Radiocommunications standards | ACMA

Radiocommunications standards

The ACMA makes standards for radiocommunications transmitters and receivers under section 162 of the Radiocommunications Act 1992. These standards reference one or more industry standards for technical performance matters (including test methods and limits).

An ACMA radiocommunications standard is a mandatory standard. The industry standard is voluntary unless it is referenced by an ACMA standard.

Technical standards made under section 162 of the Radiocommunications Act may reference an industry standard in whole, or specify variations to the referenced industry standard (including additional requirements that are not in the referenced industry standard).

The ACMA standard must be read in conjunction with the industry standard to identify the mandatory requirements that apply to a product. Compliance is declared to the applicable ACMA standard not to the referenced industry standard.

Special arrangements allow devices to be used at significant events in order to manage these events more efficiently. Details of these arrangements can be found on the significant events page.

The following ACMA radiocommunications standards and their relevant compliance levels are specified in Schedule 2 of the Radiocommunications Devices (Compliance Labelling—Devices) Notice 2014  (the RLN).

Harmonised Australia/New Zealand standards

Mandatory Standard

Radiocommunications (118 MHz to 137 MHz Amplitude Modulated Equipment—Aeronautical Radio Service) Standard 2012
Radiocommunications (MF and HF Radiotelephone Equipment—International Maritime Mobile Service) Standard 2014

Radiocommunications (Paging Service Equipment) Standard 2014

Radiocommunications (121.5 MHz and 243.0 MHz Emergency Position Indicating Radio Beacons) Standard 2014
Radiocommunications (MF and HF equipment—Land Mobile Service) Standard 2014
Radiocommunications (UHF CB Radio Equipment) Standard 2011 (No. 1)

Radiocommunications (VHF Radiotelephone Equipment—Maritime Mobile Service) Standard 2018


Radiocommunications (Analogue Speech (Angle Modulated Equipment) Standard 2014


Australia-only mandated standards

Mandatory Standard

Radiocommunications (Devices Used in the Inshore Boating Radio Services Band) Standard 2017
Radiocommunications (HF CB and Handphone Equipment) Standard 2017
Radiocommunications (Cordless Telephone) Standard 2008 (no longer in force)
Radiocommunications (Short Range Devices) Standard 2014
Radiocommunications (406 MHz Satellite Distress Beacons) Standard 2014 
Radiocommunications (Digital Cordless Communications Devices - DECT devices) Standard 2017
Radiocommunications (Digital Cordless Communications Devices - PHS devices) Standard 2007 (no longer in force)

Changes to standards - transition periods

A product must meet the requirements of the applicable ACMA technical standard/s that is in force at the time the product is first supplied to the market (at the point where the Declaration of Conformity is signed).

When an ACMA technical standard or the referenced industry standard is amended or replaced, or a new standard is introduced, a transition period applies.
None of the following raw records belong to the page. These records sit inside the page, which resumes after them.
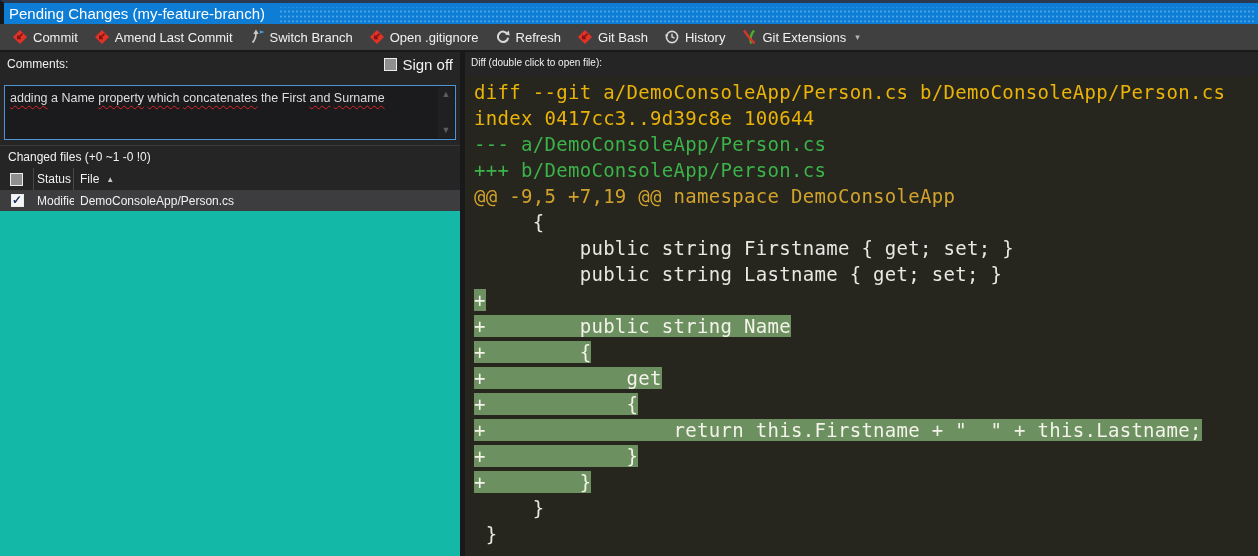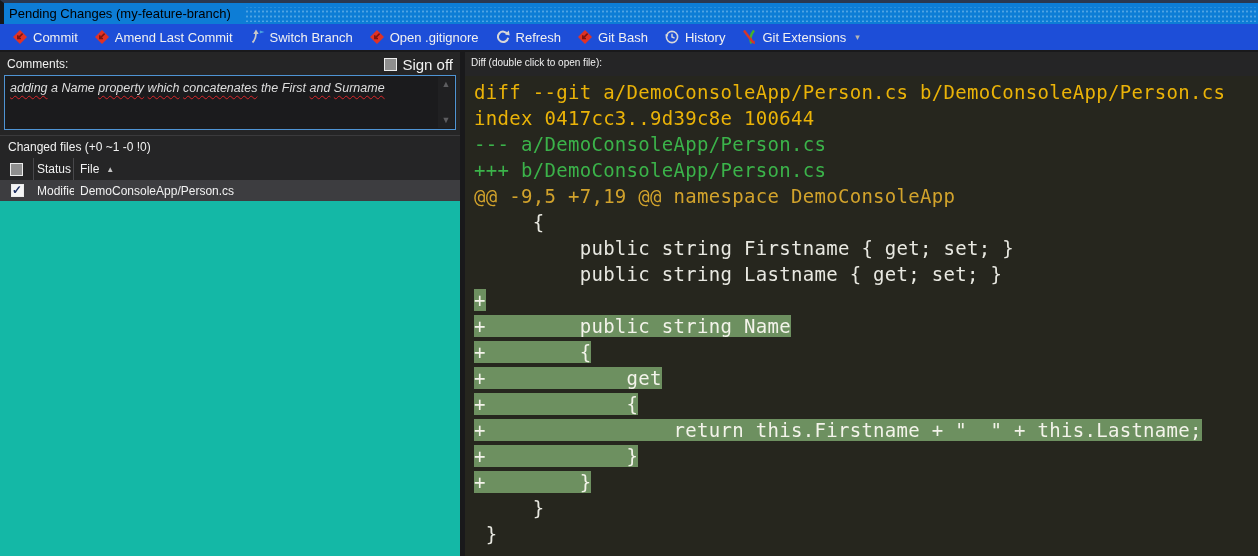"Pending Changes (my-feature-branch)" .titlebar-text { color: #000000 -> #ffffff; font-size: 13px -> 15px }
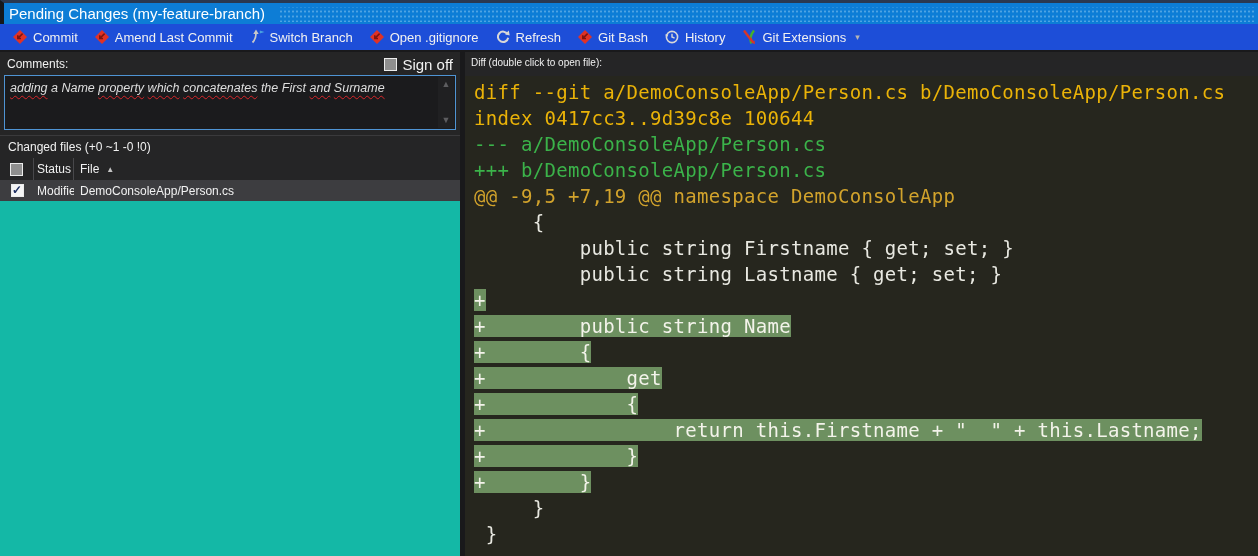"Commit" .toolbar { background: #1d4ed8 -> #404040 }
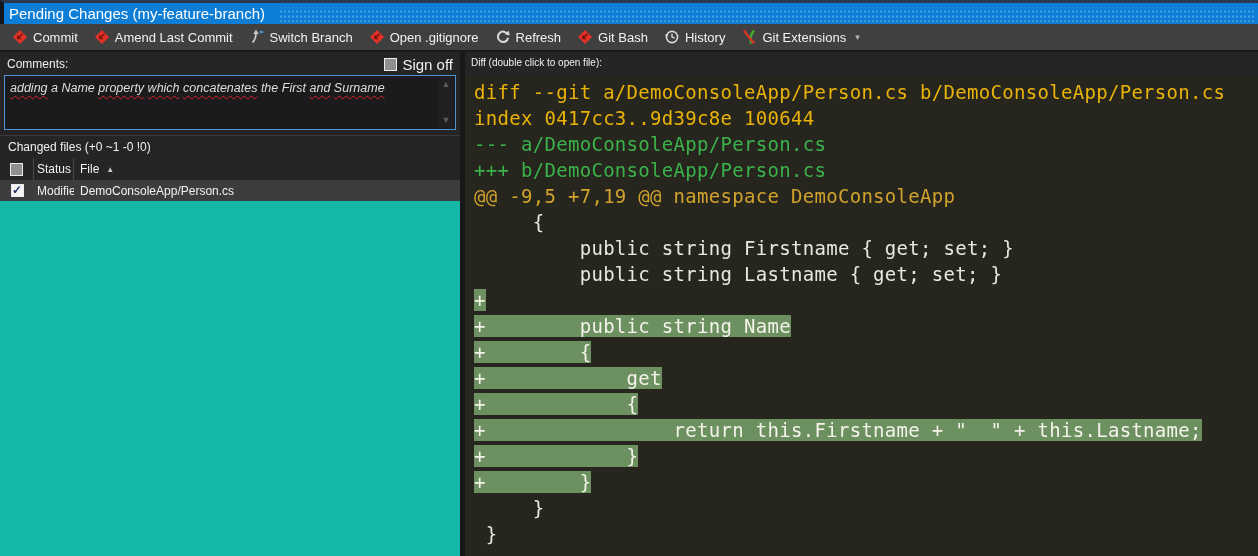"adding a Name property which" .comments-box { font-style: italic -> none; margin: 1px 4px 0 4px -> 11px 4px 0 4px }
The transition period is 12 months, or as otherwise specified in the ACMA technical standard. During the transition period, both the old and the amended/replacement standard apply.

During the transition period, a supplier of a new product may choose to comply with either the old or amended/replacement standard. The product must not be tested against a combination of the two standards.

Continued supply of a product compliant to an expired standard (grandfathering)

A supplier may continue to supply a product that has been tested to an expired standard provided that standard was in effect at the time of signing the Declaration of Conformity. A supplier is not required to re-test the product to the amended or replacement standard.

However, these arrangements do not apply if at least one of the following occurs:

  • the product is subsequently modified—the product may need to be re-tested in part or in full to the replacement standard, depending on the modification
  • continued supply of the product/s would have an adverse effect on safety, or on the integrity of a telecommunications network or facility
  • a radiocommunications product is compliant with the Radiocommunications (Low Interference Potential Devices) Class Licence 2015 (the LIPD class licence), and the LIPD class licence includes provisions that do not allow for grandfathering to occur (for example, wireless microphones).